I would get the lights a lot closer.  One of the things about any fluoros is that they lose lumens fast over distance.  I keep my T5s within a couple of inches from the top of my plants.


----------



## Hushpuppy (Apr 18, 2011)

Yeah I keep them close, I just lifted them so that I could take the pictures as my room is a little tight.


----------



## Dr. Manny Bowles (Apr 19, 2011)

Looks like things are coming along nicely Hushpuppy  They look nice and healthy, great job so far. How long until you flip them to 12/12?


----------



## Hushpuppy (Apr 19, 2011)

Thats an interesting question. This weekend when I checked the Blueberries, they still had not sexxed yet, so I am waiting until they sex and we are able to take some clones (probably take some clones this coming weekend). The others that I have could really be switched now as they are already sexxed clones, but I will give them a few weeks growth. I like to top mine to get the quad main colas, (my partner tends to like to trim fan leaves and ends up turning them into topiery bushes):farm: :chuck: 

That brings me to a question for all yu guys who are good at sexxing plants. My partner seems to think that the 2 little sprigs that stick up at branching sites (nodes?) can tell yu the sex...if they are pointing in at each other then female...if they are spread apart then male...Any truth to that? I know that those are not preflowers as the preflowers look like little flower bulbs with 2 pistels sticking out. anyone know about that?:holysheep:


----------



## docfishwrinkle (Apr 25, 2011)

HP slick setup there man. i'm gunna say no on the sexing myth. i'm watching from over in the corner


----------



## Hushpuppy (May 2, 2011)

My how the girls have grown:hubba:  It seems like just a few weeks ago they were just little babies looking so lost in their containers. Then when I took the first pics they were about 3 wks old and growing nicely. now at 5wks:shocked: :woohoo:


----------



## The Hemp Goddess (May 3, 2011)

Hushpuppy said:
			
		

> That brings me to a question for all yu guys who are good at sexxing plants. My partner seems to think that the 2 little sprigs that stick up at branching sites (nodes?) can tell yu the sex...if they are pointing in at each other then female...if they are spread apart then male...Any truth to that? I know that those are not preflowers as the preflowers look like little flower bulbs with 2 pistels sticking out. anyone know about that?:holysheep:



No truth to that at all.  There is truly no way to tell until the emergence of preflowers.

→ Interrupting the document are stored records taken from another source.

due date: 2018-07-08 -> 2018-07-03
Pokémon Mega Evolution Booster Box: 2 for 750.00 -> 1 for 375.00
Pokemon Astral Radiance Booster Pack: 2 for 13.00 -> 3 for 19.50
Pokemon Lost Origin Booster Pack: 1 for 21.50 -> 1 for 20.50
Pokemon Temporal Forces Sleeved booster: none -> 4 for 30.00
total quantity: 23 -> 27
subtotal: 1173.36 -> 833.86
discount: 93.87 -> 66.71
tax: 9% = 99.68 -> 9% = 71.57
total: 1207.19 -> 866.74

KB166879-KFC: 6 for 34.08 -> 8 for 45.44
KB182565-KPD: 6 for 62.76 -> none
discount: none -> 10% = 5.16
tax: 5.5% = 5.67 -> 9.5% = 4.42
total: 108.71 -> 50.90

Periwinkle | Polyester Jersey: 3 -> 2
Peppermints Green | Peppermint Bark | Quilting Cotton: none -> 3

Your grow is looking great!


----------



## docfishwrinkle (May 3, 2011)

theyre looking awesome. only thing i can see maybe giving you a prob is the immobility of the trellis to raise. get ready for some explosion when you flip. how much head room do you have?


----------



## woodydude (May 3, 2011)

I just noticed your first pic there HP, am I right in thinking you have a SCROG going on there? If so, you need to get that growth pushed under the screen.
Real nice looking setup and some beautiful plants you have there. What strain are they?

Peace W


----------



## Hushpuppy (May 3, 2011)

:hubba: One of them that is in the smaller room and again on the table is some local grow that was really kron weed so we have been cloning it for personal medicinal use. The other in the bigger room that has the screen is called Blueberry Punch from greenlife seeds. Yeah, I wanted to do a scrog but wasn't sure how the Blueberry would do since it is the first time growing this strain, so it is really there just as support for what I hope will be some major "pinecone buds"... Those girls are really growing like mad. My partner believes in doing some pruning when they reach 12" or so in order to bush them out for better harvest...I keep tryin to convince him that he doesn't need to do that. Yu should have seen them b4 he pruned them..these pics are a week after a serious pruning. They are just starting to preflower so soon we will flip


----------



## SCCAAMGROW (May 3, 2011)

That Is The Idea If U Can Do It And Have The Space U Keep Ur Own Cycles Going I Have Multiple Strains And Stay In Legal Limits Stll In Ca. Just A Lil Fyi. Peace.


----------



## Hushpuppy (May 15, 2011)

My girls have just gone into "the Flower cycle":hubba:  In about 8 weeks we should have some "Blueberry Punch Cola":hubba: They all actually were let veg for a week too long as they are about to take over the lab. these pictures just don't do it justice.


----------



## BudLover#69 (May 16, 2011)

Thats a Nice setup! I like I like.  You make me want to go bye two aircooled reflectors now and toss my older ones,  lol  oh crap no money! always the same story.


----------



## Hushpuppy (May 16, 2011)

Man tell me about it!! Yu don't want to know how much money is tied up in this "gro-lab" lol


----------



## The Hemp Goddess (May 16, 2011)

The plants continue to look great!  Good job!


----------



## docfishwrinkle (May 16, 2011)

dang HP they are liking your setup. looks good


----------



## Hushpuppy (May 17, 2011)

Thanks guys. I am a little worried about my space above the girls. I am fast runnin out of room. They really should have been switched a week ago but my partner who does the lion share of the tending has been quite sick and couldn't flip them till this past weekend.:doh: I am thinking that I may have to decapitate them of about 6+" of their tops in order to keep them from growin into the lights. They are almost 30" tall now and we only have about 8-12" of room left to back up the lights. This is our first run with the "Blueberry Punch" and we are still on the low end of the learnin curve. Any suggestions? BTW we weren't intending to make an SOG, that is 8 plants on a table 3'x6'.


----------



## The Hemp Goddess (May 17, 2011)

I think I would try to do a little LST if they grow into the light, rather than topping them at this time.n  There are some who top several weeks into flowering, but I personally prefer not to.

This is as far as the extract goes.